Tras girar visita a la iglesia de San Juan Evangelista, una preciosa
capillita románica, que podría estar en cualquier lugar de Europa, me
tomo una pizza con jamón –otro signo de identidad, en estos
pagos- a la sombra de la tiendecita que regentan unos muchachos, que
ocupan así su ocio estival lucrativamente, según me cuentan –fenicios
son- a la espera de que se reabra el curso académico. Una buena caminata
bajo el sol vespertino me lleva hasta la parada de autobuses que me dejarán
en Trípoli, donde está Al Qala´ Sanyel; es decir, el castillo
del conde San Gil, que también alzó el bueno de Don Raimundo, en donde
nació su hijo Alfonso-Jordán, bautizado así en recuerdo de su abuelo,
el rey de Castilla. Aunque no he pasado ninguna frontera, es como si otra
vez hubiera cambiado de época. Trípoli, también víctima de la guerra,
no se ha rehecho. Las casas bombardeadas por doquier, siguen abrigando
población entre sus escombros. Las banderas verdes y negras, que ondean
con lemas del Corán, advierten que esto es otra cosa.
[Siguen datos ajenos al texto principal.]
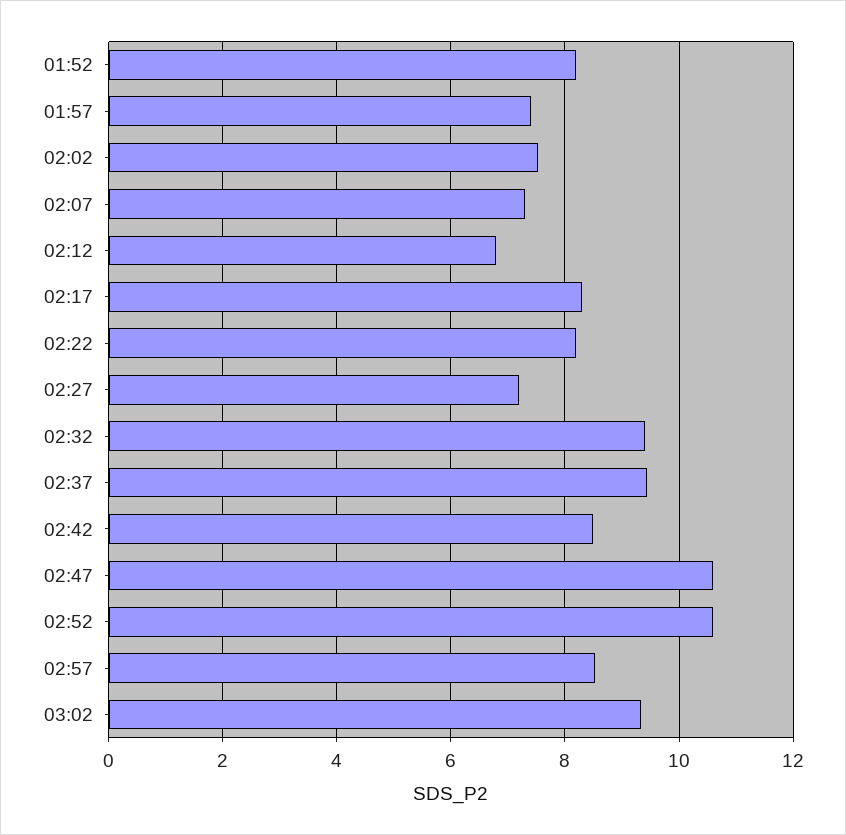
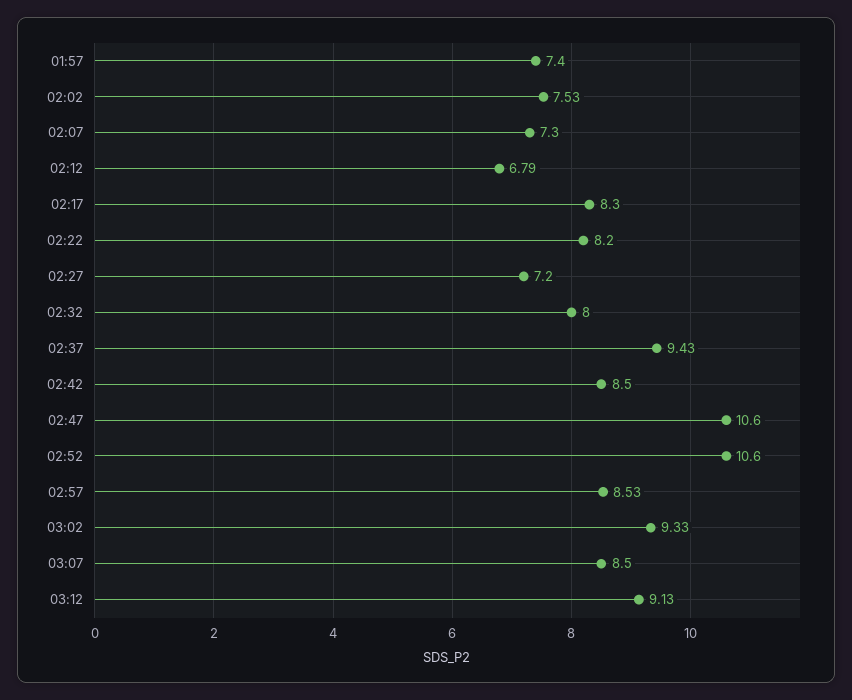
01:52: 8.2 -> none
02:32: 9.4 -> 8
03:07: none -> 8.5
03:12: none -> 9.13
Siguiendo las
indicaciones que me han dado, me acerco al llamémosle palacio episcopal,
en donde me recibe un muchacho, seminarista, que se empeña en que espere
al vicario diocesano. Yo lo que quiero es encontrar hotel, pero cualquiera
deja tirado a este chico, tan amable y deseoso de conversación. Llega al
fin el señor vicario, acompañado de su mujer, que para eso es maronita.
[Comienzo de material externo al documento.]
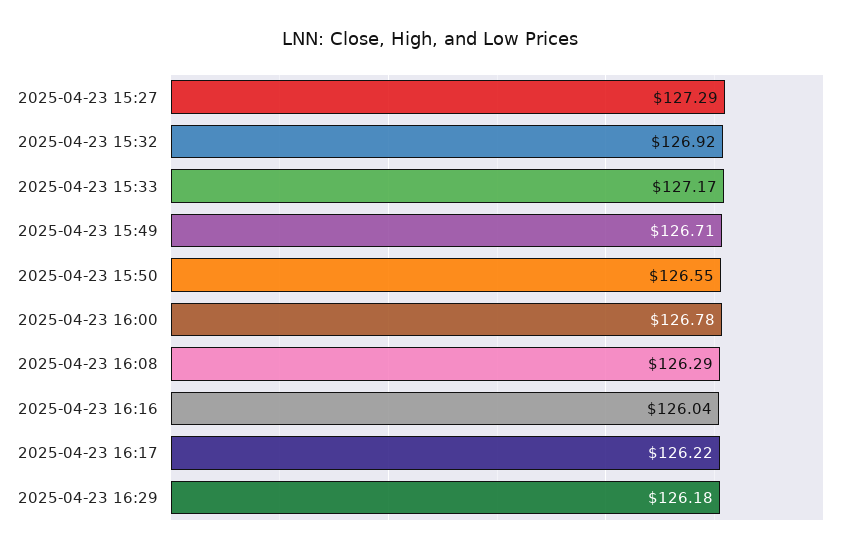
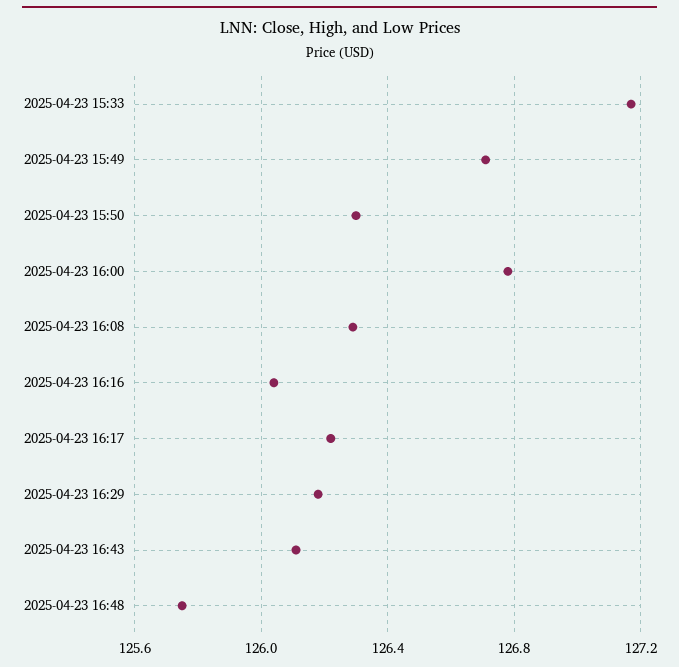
2025-04-23 15:27: 127.29 -> none
2025-04-23 15:32: 126.92 -> none
2025-04-23 15:50: 126.55 -> 126.3
2025-04-23 16:43: none -> 126.1
2025-04-23 16:48: none -> 125.75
Es, para mi, desacostumbrada la situación de que estar charlando con un
sacerdote mientras que su señora evoluciona por la casa, poniendo a punto
la colada. Según me han contado, esto de que se puedan ordenar los
varones casados, como sucede en la iglesia maronita católica, trae
consigo no pocos problemas; y es que si el sacerdote es consecuente, suele
ser padre de bastantes hijos, y para mantenerlos con dignidad, precisa de
unos ingresos, que, si él está dedicado por entero a su labor
sacerdotal, no pueden salir de otra fuente que de las arcas diocesanas, lo
que obliga al obispo a hacer unos equilibrios económicos nada fáciles, y
a disponer de unos fondos que no se llevan nada bien con la pretensión de
que la Iglesia viva en pobreza. Doy con mis huesos en uno de los, al
parecer, más recomendables hoteles de Trípoli. Aunque la energía eléctrica
llega a otros barrios, no al de este hotel, de manera que tengo que cenar
a la luz de un quinqué –al candil, en árabe, que no es nombre
difícil de recordar- y lo hago en compañía del único otro ocupante del
hotel: un japonés al que la ingesta de la cerveza que trajo de Beirut ha
hecho muy simpático y comunicativo. Por la calle pasan furgonetas
descapotadas, con jóvenes barbudos al descubierto, que llevan cintas
verdes rodeando sus cabezas, que agitan armas y dan gritos. Supongo que
celebran algo, pero no logro saber qué. En semejante escenario, cuesta
conciliar el sueño.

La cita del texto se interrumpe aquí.